Другая жена
Шрифт:
— Я собирался все рассказать тебе. После истории с Элен стал сам себе противен и решил все тебе открыть, как только вернешься из Филадельфии. Но тут произошло убийство, и позвонил мне твой отец, и, не успев опомниться, я влип в историю с алиби Дафны. Понимаешь, девочка моя? Понимаешь, как это до банальности просто?..
Мне показалось, она чуть успокоилась. И вдруг улыбнулась, отчего меня затопила волна неуверенной благодарности.

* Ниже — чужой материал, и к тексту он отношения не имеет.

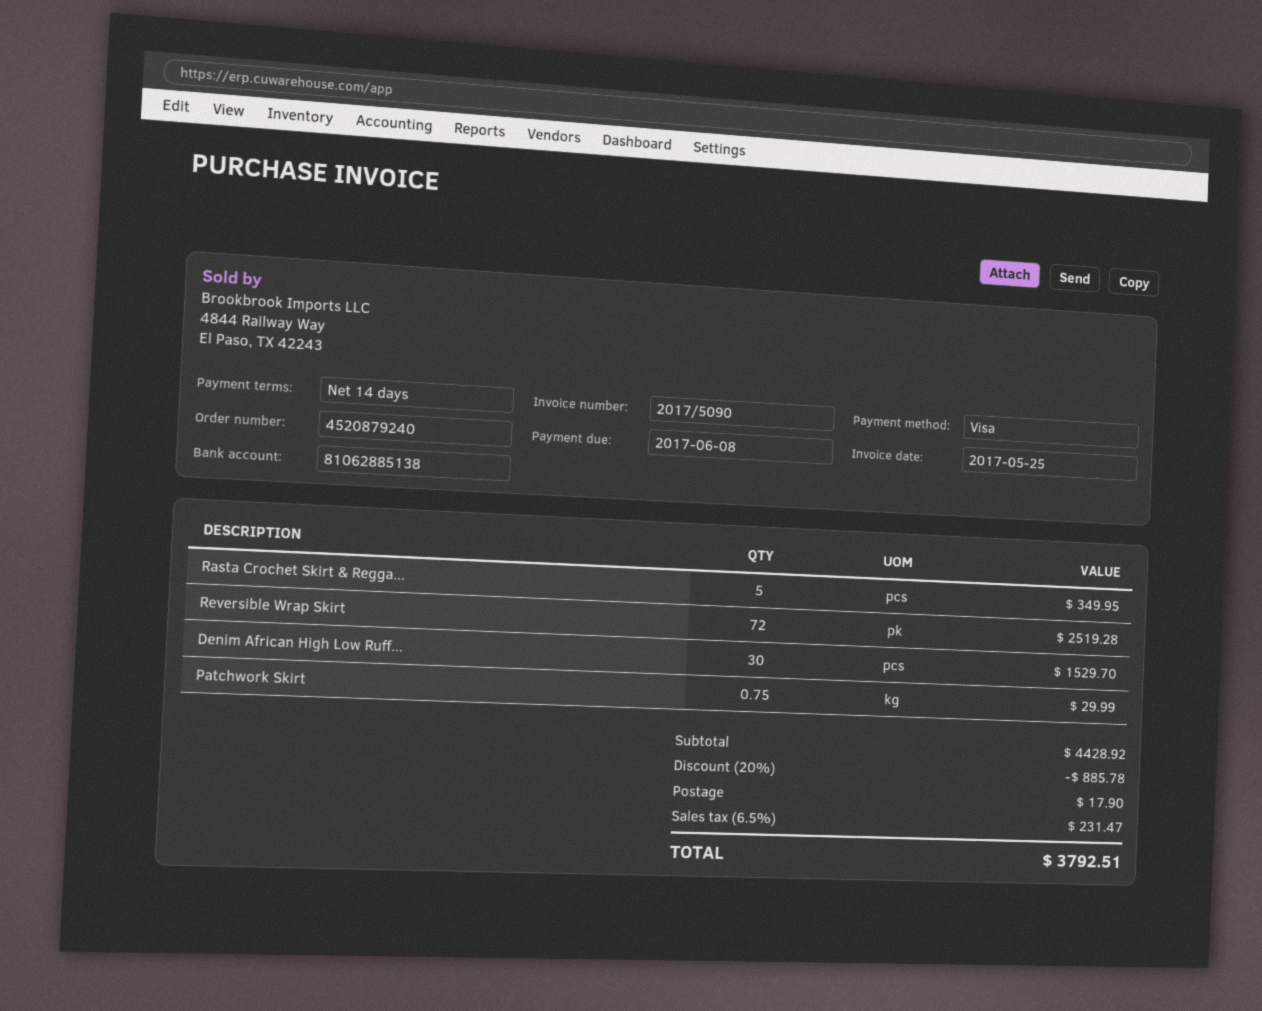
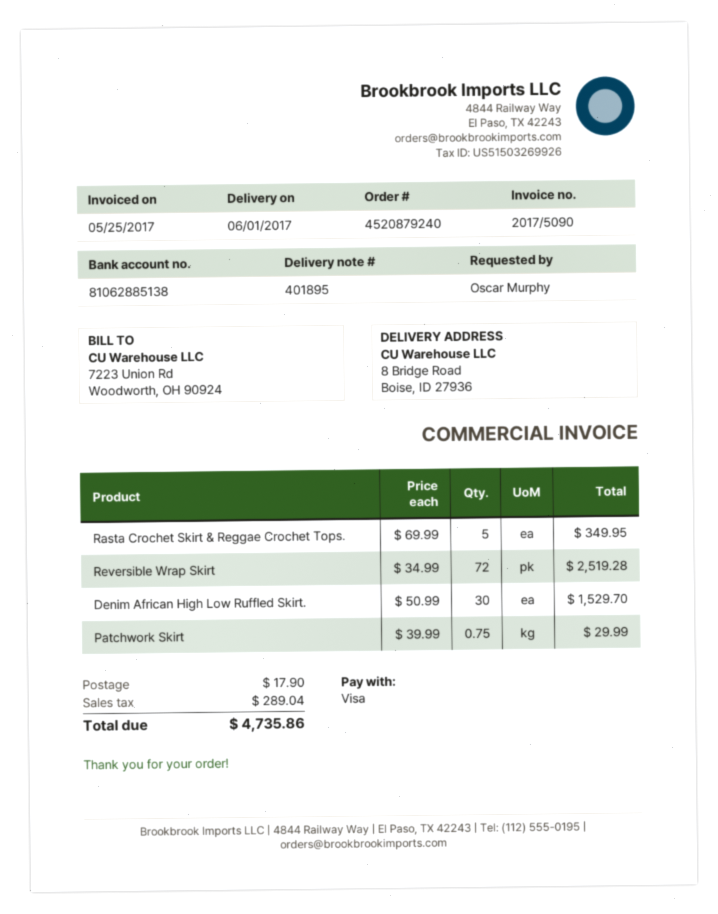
discount: 20% = 885.78 -> none
tax: 231.47 -> 289.04
total: 3792.51 -> 4735.86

— Бедняжка! — сказала она.
— Я не бедняжка. Я болван и ничтожество.
Хотелось
Улыбка вдруг исчезла. Взглянула на меня с неожиданной грустью.
— Как это воспринял отец?
— Угрожал мне всеми возможными карами.
— Но ты сам подал в отставку? Не дал ему тебя выгнать?
— Нет, я ушел сам.
— Хоть этому я рада. Ты никогда не стал бы своим среди людей, которых любит мой отец. Всегда мне было жаль тебя, я чувствовала свою вину за это.
— Но твой отец никогда уже не будет помогать фонду.
— Полагаешь, мне это так важно, если приходилось вымаливать у него каждый цент? Мне отец не нужен. И тебе тоже.
Разумеется, отец ей был нужен. Всю свою жизнь она отчаянно пыталась добиться его любви. Но теперь ради меня была готова отречься. И, глядя на нее с невольным уважением, я вдруг подумал: «Да есть ли у кого еще такая жена?»
— А что касается Анжелики, — спросил я, — ты меня поняла?
Коктейль стоял на столике возле нее. Взяв стакан, машинально отхлебнула и тут же поставила на место.
— Да. Понимаю. Раз женщина так хороша собой…
Голос ее дрогнул. Для меня прозвучал сигнал тревоги.
Шагнув к ней, я заключил ее в объятия.
— Не в этом дело. Вообще неважно, как она выглядит. Был просто приступ глупой ностальгии по всему, что прошло. Мне стало жаль, что она так живет…
— Прошу тебя, Билл, — прервала она, — не надо об этом.
Пристально взглянув мне в глаза, она отвернулась. Я притянул ее к себе и начал целовать. Сжавшись на миг, она вдруг поддалась. Все стало как раньше, я просто не мог быть счастливее и благодарнее.
Медленно-медленно отстранилась.
— Есть тут одно, чего я не понимаю. Когда Анжелику арестовали, она им ничего не сказала?
— Нет. Не хотела доставлять мне неприятностей.
— Не хотела причинять тебе неприятности? Но… но теперь ее отпустили?
— Еще нет. Когда я утром все рассказал Трэнту, он мне не поверил.
— Но почему?
— Знаю, что все это звучит безумно. Но Анжелика все отрицала. И потом, когда я привез его к Элен, та отрицала тоже. Разумеется, она боялась Старика, он бы не позволил привезти Глэдис. И Поль тоже. Ведь я ему все рассказал. Но когда его вызвал Трэнт, отрицал и он.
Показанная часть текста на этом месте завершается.